Infusion of dopamine (100 μg kg−1 min−1) caused a change in baseline 111Indium platelet counts in the cerebral vasculature of −4.0±1.6% (n=5) immediately prior to injection of thrombin. Dopamine infusion (100 μg kg−1 min−1) significantly (P<0.01) increased thrombin (80 u kg−1, i.c.)-induced platelet accumulation in the cerebral vasculature to 145.8±14.4% compared to saline infused (control) values of 99.6±8.0% (Figure 1). Pre-treatment with the α-adrenoceptor antagonist, phentolamine (0.5 mg kg−1+20 μg kg−1 min−1) had no significant (P>0.05) effect on thrombin-induced platelet accumulation (97.7±7.1%; Figure 1). However, this dose of phentolamine, when co-administered with dopamine, reduced the response to a level not significantly different to control values (102.5±10.1%; Figure 1).

Figure 1.

Figure 1

Effect of phentolamine (Phentol: 0.5 mg kg−1+ 20 μg kg−1 min−1) on dopamine (DA: 100 μg kg−1 min−1) potentiated responses to thrombin in the cerebral vasculature of rabbits. Changes in 111In-labelled platelet accumulation were recorded following intracarotid injection of thrombin (80 u kg−1). Responses are expressed as maximum percentage increase in 111In counts in the cerebral vasculature and mean±s.e.mean values are shown, n=5. *P<0.01 vs saline control responses; one-way ANOVA and Dunnett's test.

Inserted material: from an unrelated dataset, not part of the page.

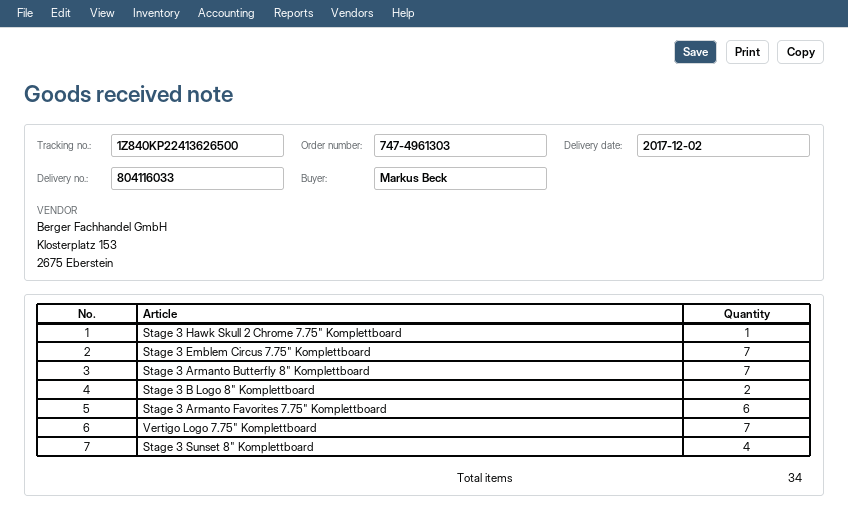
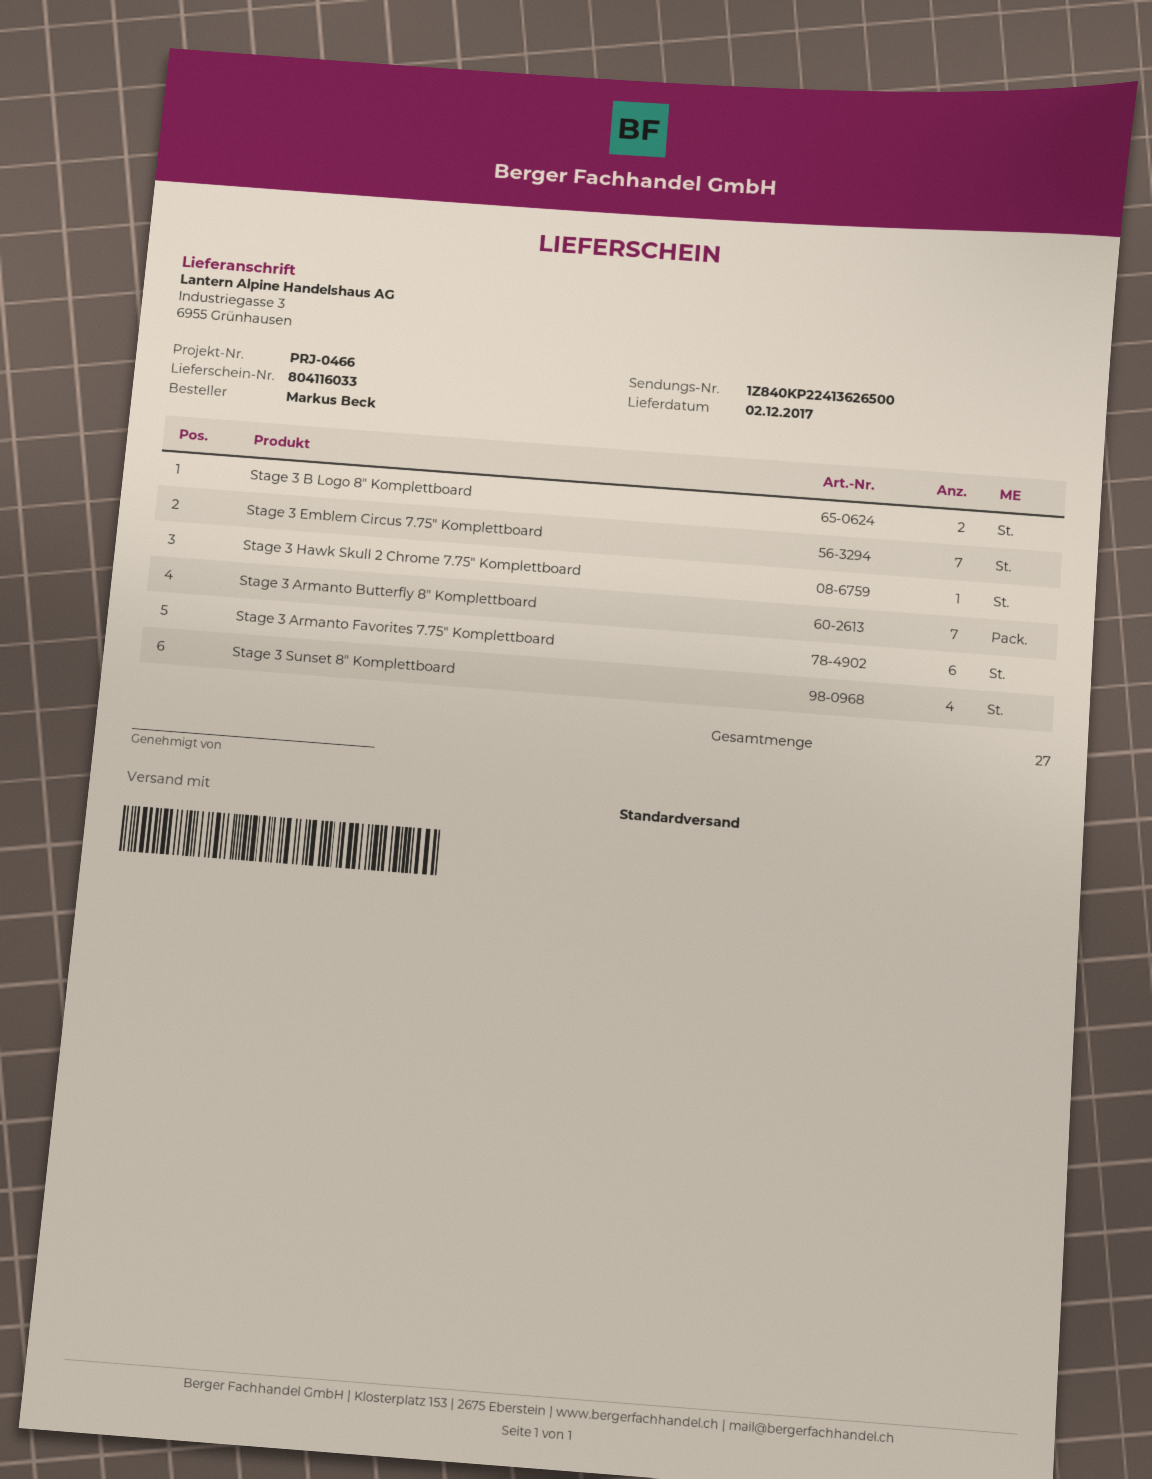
Vertigo Logo 7.75" Komplettboard: 7 -> none
total quantity: 34 -> 27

Dopamine inhibition of platelet accumulation

Infusion of dopamine (2 mg kg−1 min−1) caused a change in 111Indium platelet counts in the cerebral vasculature of −10.6±2.9% (n=5) immediately prior to injection of thrombin. Dopamine (2 mg kg−1 min−1) significantly (P<0.01) reduced thrombin-induced platelet accumulation to 62.3±7.6% compared to saline infused control values of 120.0±10.8% (Figure 2). Pre-treatment with the β-adrenoceptor antagonist, propranolol (0.5 mg kg−1) alone had no significant (P>0.05) effect on platelet accumulation (106.7±8.5%; Figure 2). This dose of propranolol had no significant effect on the ability of dopamine to inhibit platelet accumulation (74.9±4.1%; Figure 2). A higher dose of propranolol (0.5 mg kg−1+20 μg kg−1 min−1) also had no significant action on dopamine's inhibitory effect (55.2±8.0%; Figure 2).

Figure 2.

Figure 2

Effect of propranolol (Prop: 0.5 mg kg−1 or Prop2: 0.5 mg kg−1+20 μg kg−1 min−1) and the dopamine D1 antagonist SCH23390 (0.25 mg kg−1+7.5 μg kg−1 min−1) on dopamine (DA: 2 mg kg−1 min−1) inhibited responses to thrombin in the cerebral vasculature of rabbits. Changes in 111In-labelled platelet accumulation were recorded following intracarotid injection of thrombin (80 u kg−1). Responses are expressed as maximum percentage increase in 111In counts in the cerebral vasculature and mean±s.e.mean values are shown, n=5. *P<0.01 vs saline control responses, +P<0.05 and ++P<0.01 vs dopamine responses; one-way ANOVA and Tukey test.

The dopaminergic D1 receptor antagonist, SCH23390 (0.25 mg kg−1+7.5 μg kg−1 min−1) blocked the inhibitory effect of dopamine on thrombin-induced responses such that accumulation was not significantly different from saline infused control values (106.1±8.5%; Figure 2).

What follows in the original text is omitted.